-- GOAL OF THE EXERCISE --
Leave the pictures behind and repeat all the entries exactly.

-- RECORDS FOR THIS EXERCISE --
===
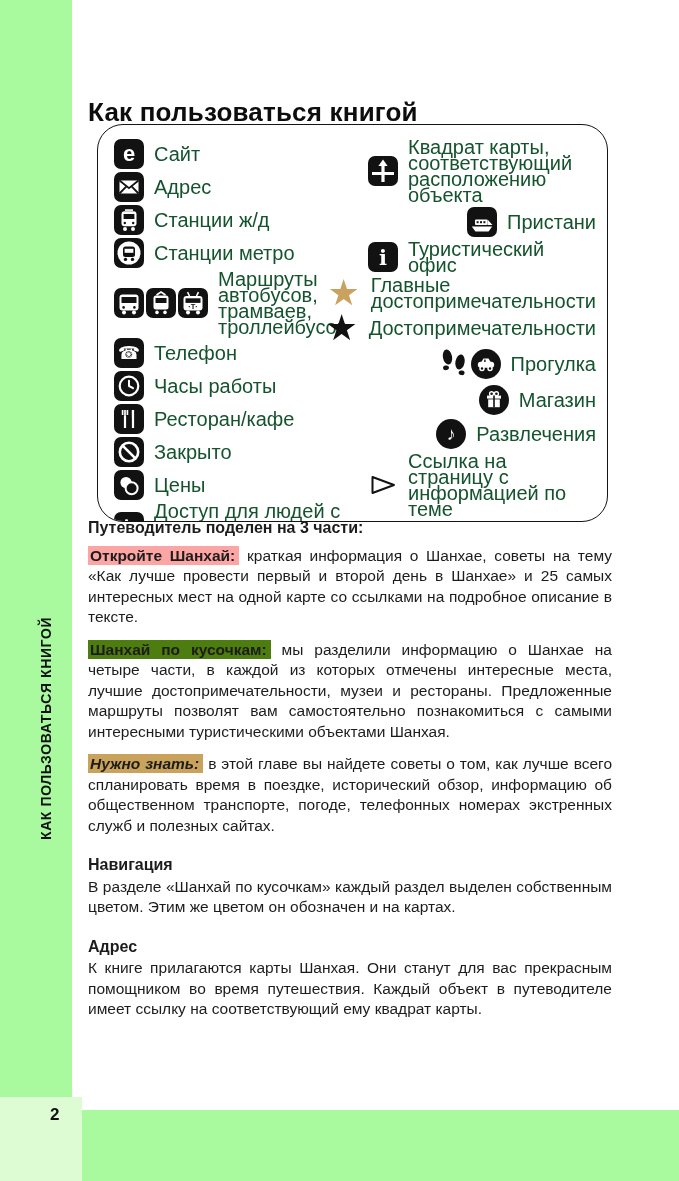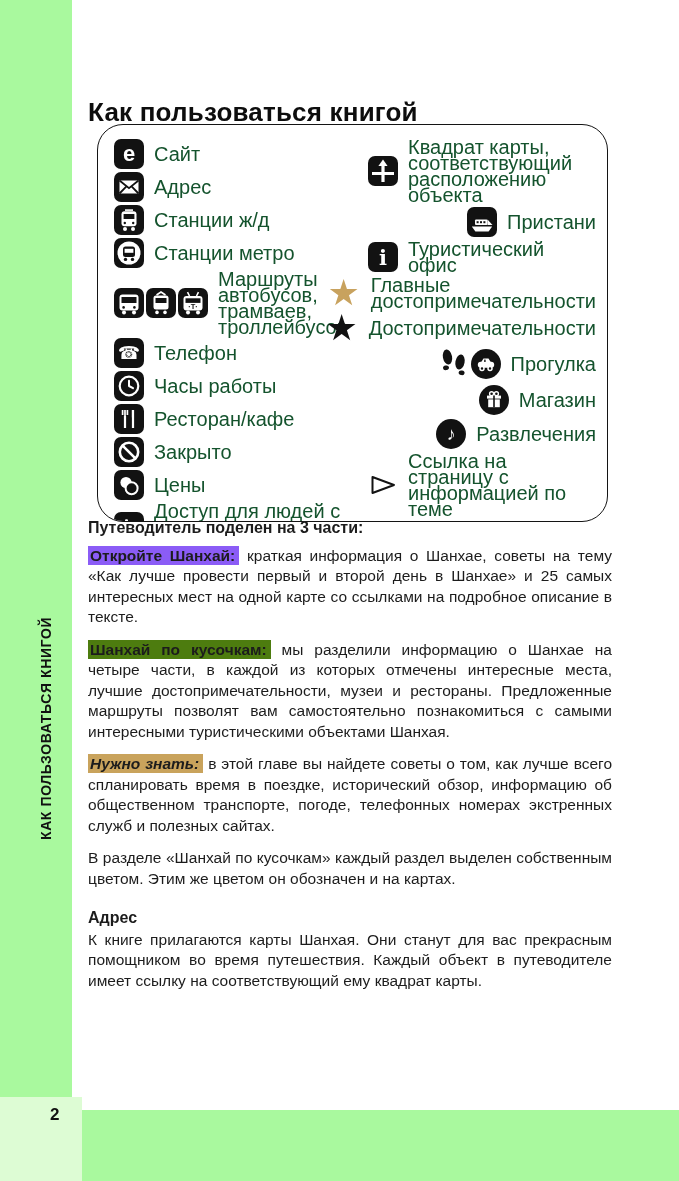"Откройте Шанхай:" .lead.green { background: #8b5cf6 -> #fca5a5 }
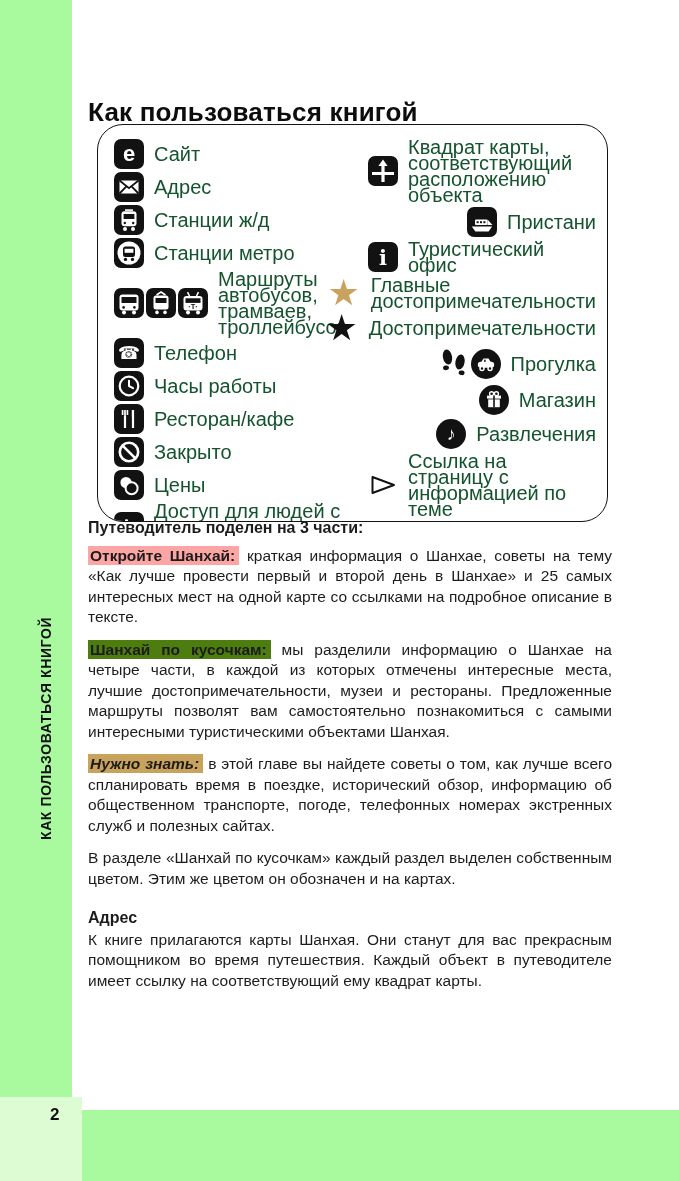"Навигация" p.sub-heading { html: none -> <p>Навигация</p> }
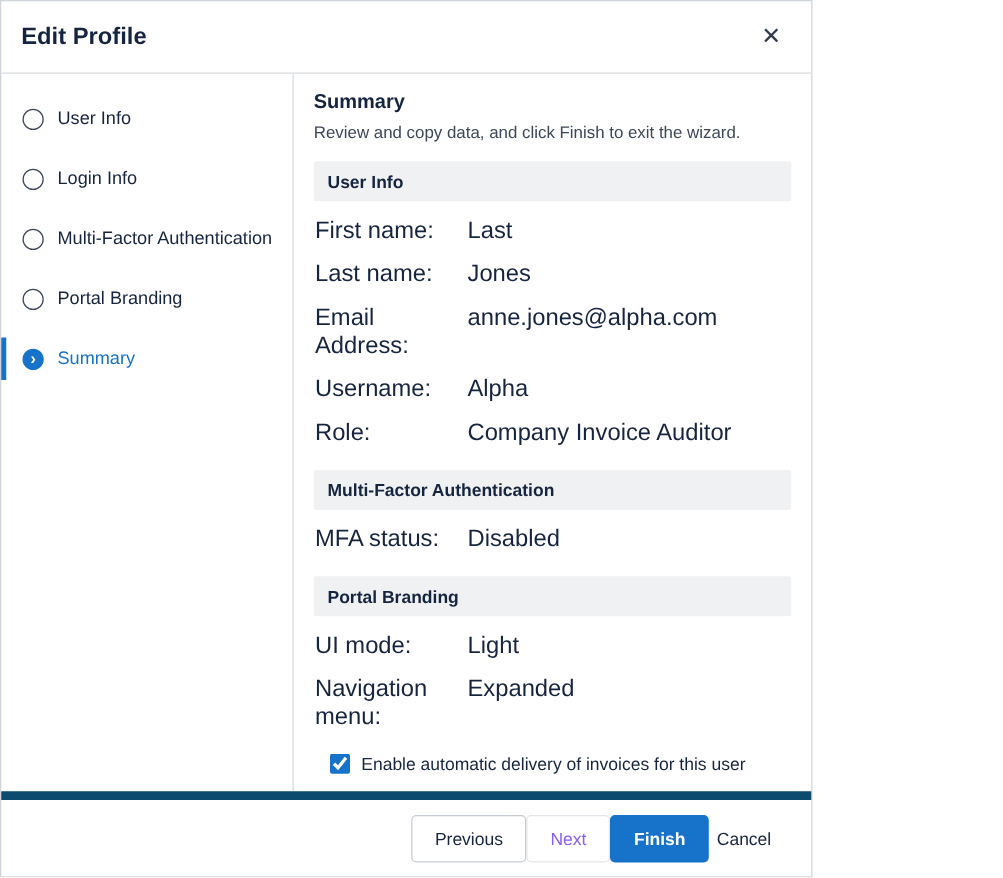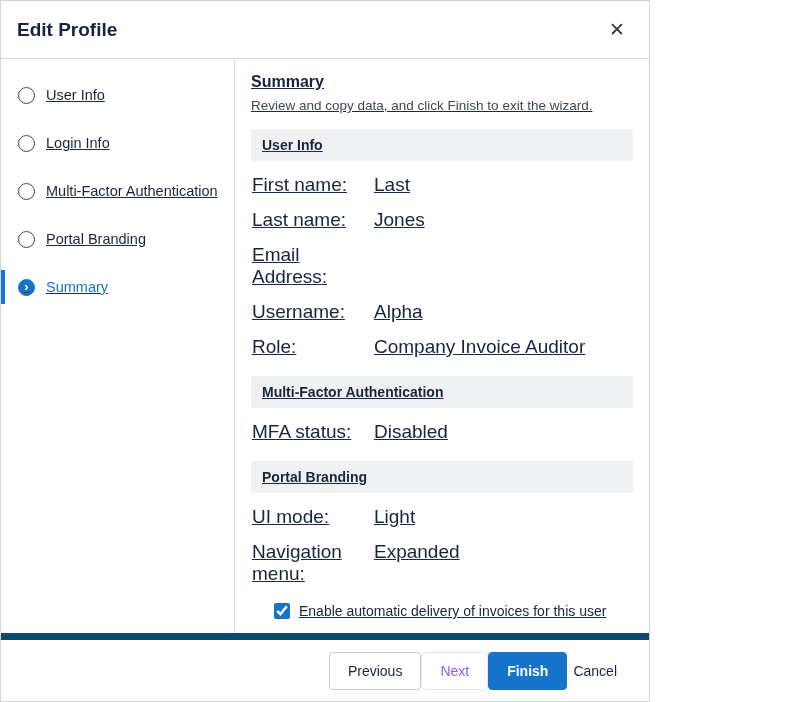"User Info" .modal-body { text-decoration: underline -> none }
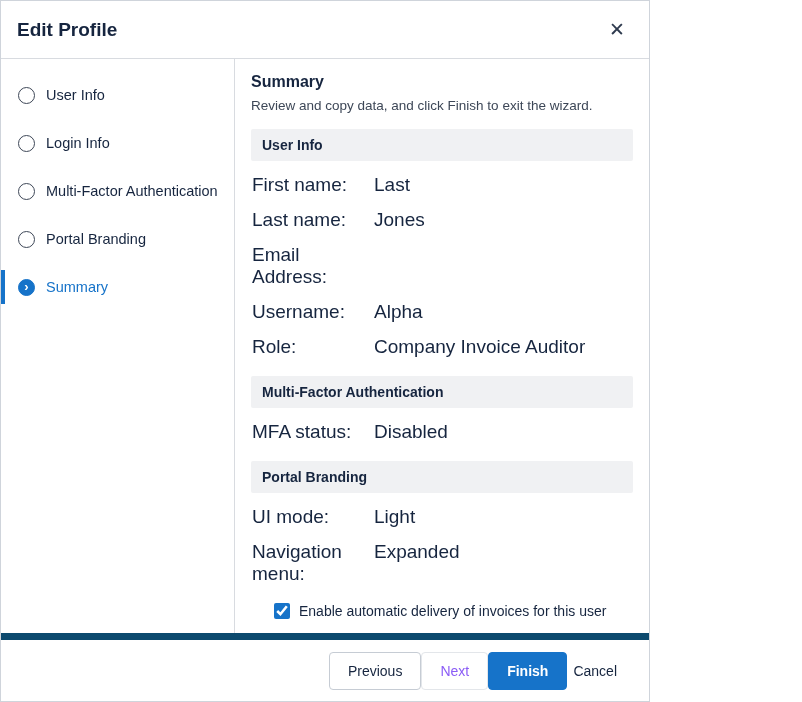"anne.jones@alpha.com" span.row-value { html: none -> <span>anne.jones@alpha.com</span> }
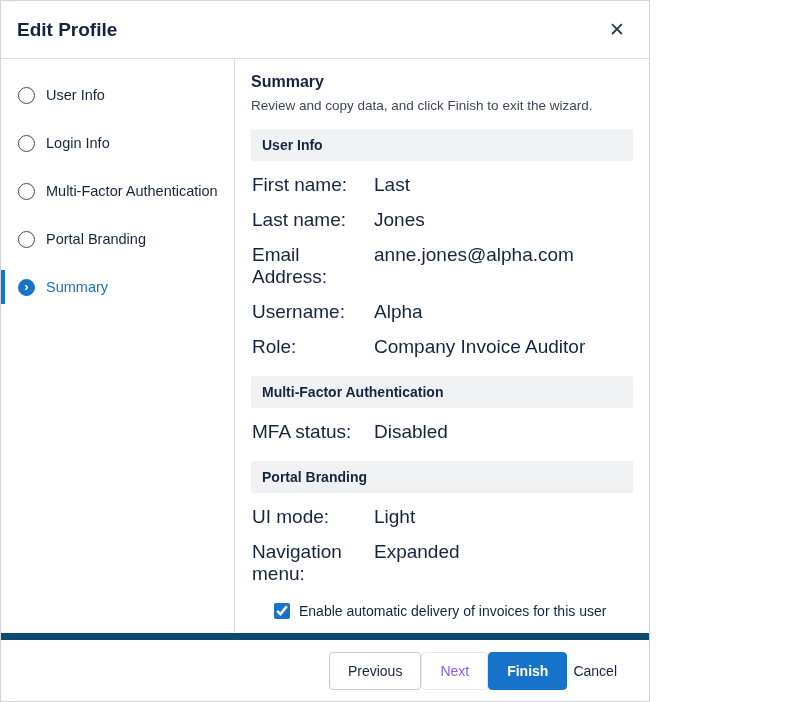"Enable automatic delivery of invoices" .checkbox-row { margin: 18px 0 0 23px -> 18px 0 0 13px }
===
-- ANSWER SPACE --
"Откройте Шанхай:" .lead.green { background: #8b5cf6 -> #fca5a5 }
"Навигация" p.sub-heading { html: none -> <p>Навигация</p> }
"User Info" .modal-body { text-decoration: underline -> none }
"anne.jones@alpha.com" span.row-value { html: none -> <span>anne.jones@alpha.com</span> }
"Enable automatic delivery of invoices" .checkbox-row { margin: 18px 0 0 23px -> 18px 0 0 13px }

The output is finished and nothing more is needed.